The sergeant touched the brim of his helmet in salute. He respected John de Wolfe both for his rank as a knight and for his military pedigree. Though his relations with the new coroner’s team were relaxed, he took care not to be over-familiar with this tall, dark, hawkish man who, after the sheriff, was the most senior law officer in the county of Devon.

‘No, Sir John, I bring a message from Sir Richard.’

The coroner groaned. Relations with his brother-in-law were more strained than usual, since the controversy last month over the murder in Widecombe.

The problem of jurisdiction over criminal deaths between sheriff and coroner was still unresolved and remained a bone of contention between them, so any message from Richard de Revelle was hardly likely to be good news. But John was to be surprised.

‘The sheriff’s compliments to you, Crowner, and he asks, will you please deal with three deaths reported from Torre?’

John’s black eyebrows rose on his saturnine face, crinkling the old sword scar on his forehead. ‘Good God! He’s actually asking me to deal with them? What’s the catch, Gabriel?’

The old soldier shrugged, his lined face wooden.
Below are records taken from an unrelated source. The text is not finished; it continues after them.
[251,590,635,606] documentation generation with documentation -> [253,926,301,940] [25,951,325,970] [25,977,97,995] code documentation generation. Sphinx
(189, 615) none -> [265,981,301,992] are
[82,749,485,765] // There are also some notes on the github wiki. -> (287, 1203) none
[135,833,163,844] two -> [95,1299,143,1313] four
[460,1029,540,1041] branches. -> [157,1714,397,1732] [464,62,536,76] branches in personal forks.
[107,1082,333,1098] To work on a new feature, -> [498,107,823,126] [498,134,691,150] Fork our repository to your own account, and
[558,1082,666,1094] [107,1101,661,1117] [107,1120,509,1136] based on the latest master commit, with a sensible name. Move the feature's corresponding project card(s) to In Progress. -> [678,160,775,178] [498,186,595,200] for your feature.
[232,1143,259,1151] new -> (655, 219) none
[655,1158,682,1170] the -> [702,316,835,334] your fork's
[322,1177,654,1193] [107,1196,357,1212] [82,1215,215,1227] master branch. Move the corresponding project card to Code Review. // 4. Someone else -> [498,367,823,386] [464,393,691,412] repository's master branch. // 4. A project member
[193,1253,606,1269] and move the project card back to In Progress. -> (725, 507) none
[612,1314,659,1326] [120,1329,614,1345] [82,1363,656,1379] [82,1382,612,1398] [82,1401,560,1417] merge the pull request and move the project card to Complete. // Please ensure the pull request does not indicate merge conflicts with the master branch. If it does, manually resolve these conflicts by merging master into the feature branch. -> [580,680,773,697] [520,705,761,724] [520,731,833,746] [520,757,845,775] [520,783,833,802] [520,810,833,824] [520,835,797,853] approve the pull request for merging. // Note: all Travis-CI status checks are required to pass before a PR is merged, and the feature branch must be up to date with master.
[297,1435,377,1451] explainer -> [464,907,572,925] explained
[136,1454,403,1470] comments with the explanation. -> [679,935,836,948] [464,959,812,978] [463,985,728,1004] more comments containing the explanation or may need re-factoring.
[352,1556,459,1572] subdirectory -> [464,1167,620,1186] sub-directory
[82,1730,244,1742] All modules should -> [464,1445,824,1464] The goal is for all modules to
He was not going to get involved in the well-known power struggle between Sir John and the sheriff, whatever his own personal sympathies.

‘Don’t know, sir, but he doesn’t want to go down there himself. Far too busy, he says, with the Chief Justiciar coming to Exeter in a few days’ time.’
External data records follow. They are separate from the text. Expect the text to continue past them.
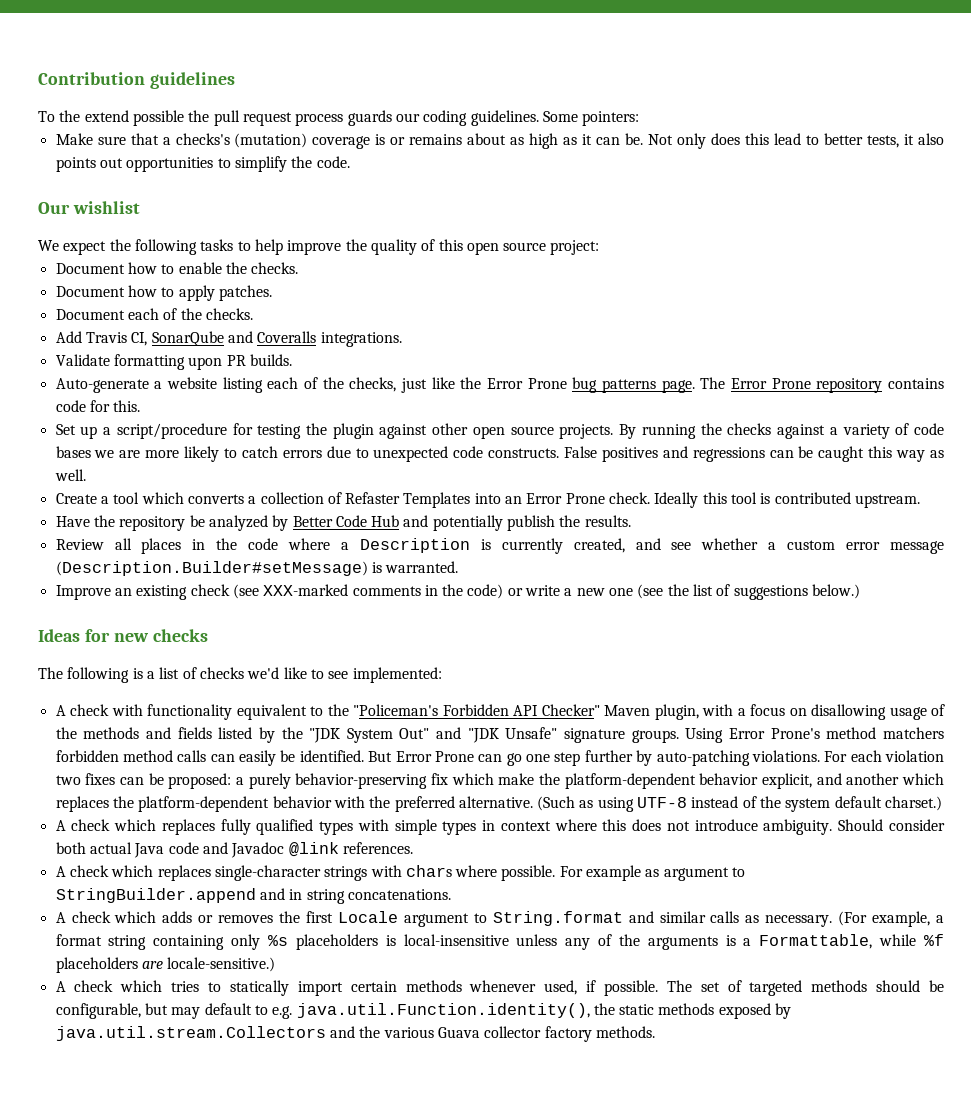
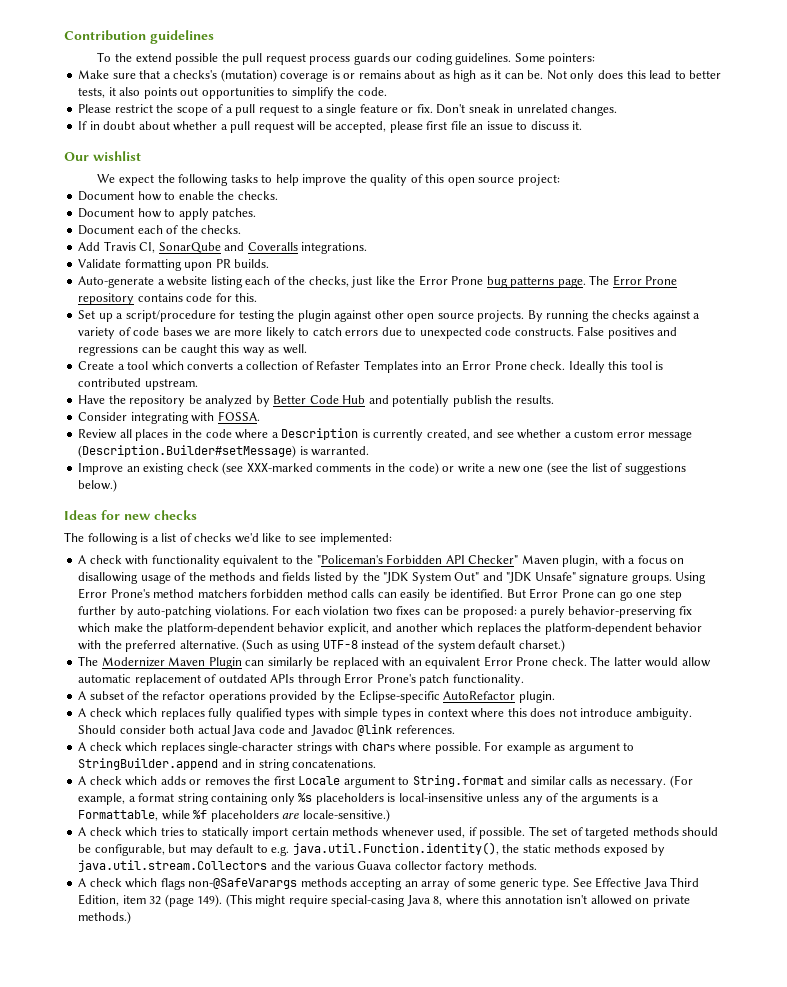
(350, 162) none -> [78,104,618,116] [78,121,583,133] // Please restrict the scope of a pull request to a single feature or fix. Don't sneak in unrelated changes. // If in doubt about whether a pull request will be accepted, please first file an issue to discuss it.
(631, 521) none -> [78,411,260,424] // Consider integrating with FOSSA.
(943, 803) none -> [78,656,711,669] [78,673,524,686] [78,690,555,703] // The Modernizer Maven Plugin can similarly be replaced with an equivalent Error Prone check. The latter would allow automatic replacement of outdated APIs through Error Prone's patch functionality. // A subset of the refactor operations provided by the Eclipse-specific AutoRefactor plugin.
(655, 1032) none -> [78,877,700,890] [78,894,690,907] [78,911,132,924] // A check which flags non-@SafeVarargs methods accepting an array of some generic type. See Effective Java Third Edition, item 32 (page 149). (This might require special-casing Java 8, where this annotation isn't allowed on private methods.)

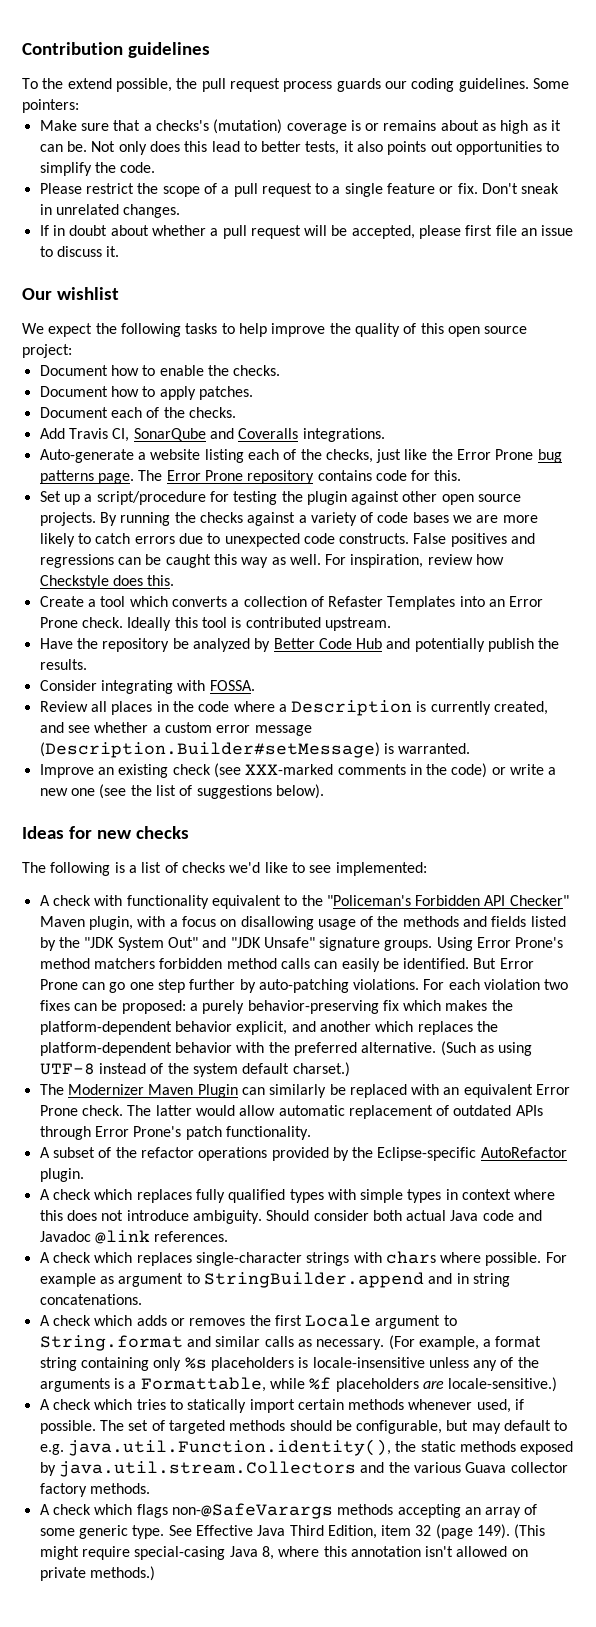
[175,53,219,65] possible -> [115,78,172,92] possible,
[78,259,270,271] // Validate formatting upon PR builds. -> (385, 435) none
(307, 349) none -> [325,554,505,568] [39,575,175,589] For inspiration, review how Checkstyle does this.
[78,479,118,492] below.) -> [275,784,324,799] below).
[113,623,143,632] make -> [445,1000,488,1011] makes
[398,793,483,802] local-insensitive -> [312,1357,425,1368] locale-insensitive

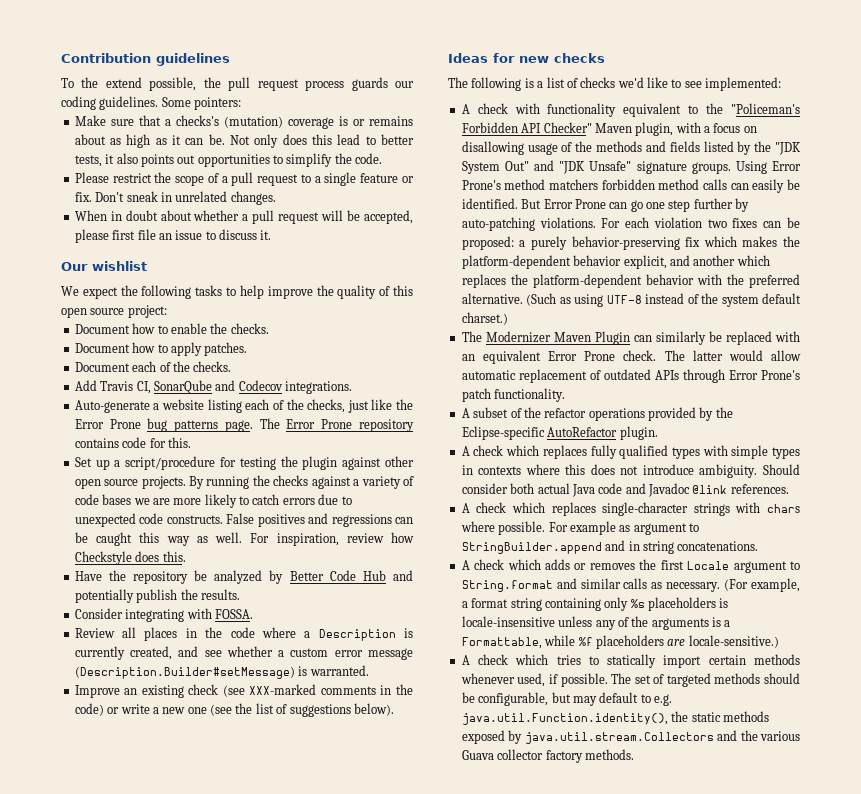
[39,225,49,236] If -> [74,210,107,221] When
[238,428,299,439] Coveralls -> [238,380,283,391] Codecov
[39,596,544,610] [39,617,391,631] // Create a tool which converts a collection of Refaster Templates into an Error Prone check. Ideally this tool is contributed upstream. -> (186, 556) none
[462,1189,512,1200] context -> [478,466,522,475] contexts
[39,1503,538,1519] [39,1524,546,1539] [39,1546,528,1560] [39,1566,155,1581] // A check which flags non-@SafeVarargs methods accepting an array of some generic type. See Effective Java Third Edition, item 32 (page 149). (This might require special-casing Java 8, where this annotation isn't allowed on private methods.) -> (634, 754) none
Hubert Walter, the Justiciar and Archbishop of Canterbury, was virtually ruler of England now that King Richard had gone permanently back to France. He was to visit Exeter at the end of that week and one of his tasks would be to try to settle this demarcation dispute between coroner and sheriff.

Thomas de Peyne, the crook-backed clerk, made the Sign of the Cross at the mention of the Archbishop – an obsessional habit he had developed since the mental trauma of being dismissed from the priesthood two years earlier. It was a counterpoint to Gwyn, who was prone to frequent and vigorous scratching of his crotch. ‘What sort of deaths are these?’ he demanded, in his squeaky voice, thinking ahead as to how much writing he would have to do on his sheepskin rolls.

Gabriel took off his helmet to run a horny hand through his greying hair. ‘All I know is that a messenger came in from Torre an hour ago, saying that a hermit monk turned up there last night with a story of three corpses on the beach somewhere between Paignton and Torpoint. Drowned sailors, most likely. Doesn’t sound very exciting.’

John snorted. ‘Doubtless why my dear brother-in-law is content to leave them to me. No glory or fame for him in a few wet corpses. Any more details?’

‘Only that this hermit fellow knows most about the matter. His name is Wulfstan and he lives in a cave near Torre. We’ve heard nothing about it from William de Brewere, the manor lord, or his bailiff.’

The coroner clucked his tongue in annoyance. ‘We’ll hear nothing from Lord William, he’s always away on his political campaigning – the manors there are run by his son, the younger William.’ He smacked a big hand on the table. ‘How I’m supposed to carry out my royal warrant to keep the Pleas of the Crown with such scanty knowledge, God alone knows!’

Gwyn wiped a hand the size of a small ham across his wild moustache, which hung down each side of his mouth and chin like a red curtain. ‘What are we supposed to do about this, Gabriel?’

‘Sir Richard requests that the crowner find this monk and carry on from there. He devoted no more than a couple of heartbeats to the problem.’

De Wolfe rose, his grey-black figure hovering over the scatter of documents on his table. ‘It’s now about mid-morning. We can be there before nightfall, so let’s go.’ He took his heavy wolf-skin riding cloak from a wooden peg hammered between the stones of the wall and picked up his sheathed sword from the floor, then led the way to the stairs.

The winter dusk was falling as the trio trotted along the final mile of coastal track towards the village of Paignton. The coroner was on his massive grey stallion Bran, a pensioned-off warhorse with hairy feet. Just behind him was Gwyn on a big brown mare, while Thomas jogged along side-saddle on a small but wiry pony.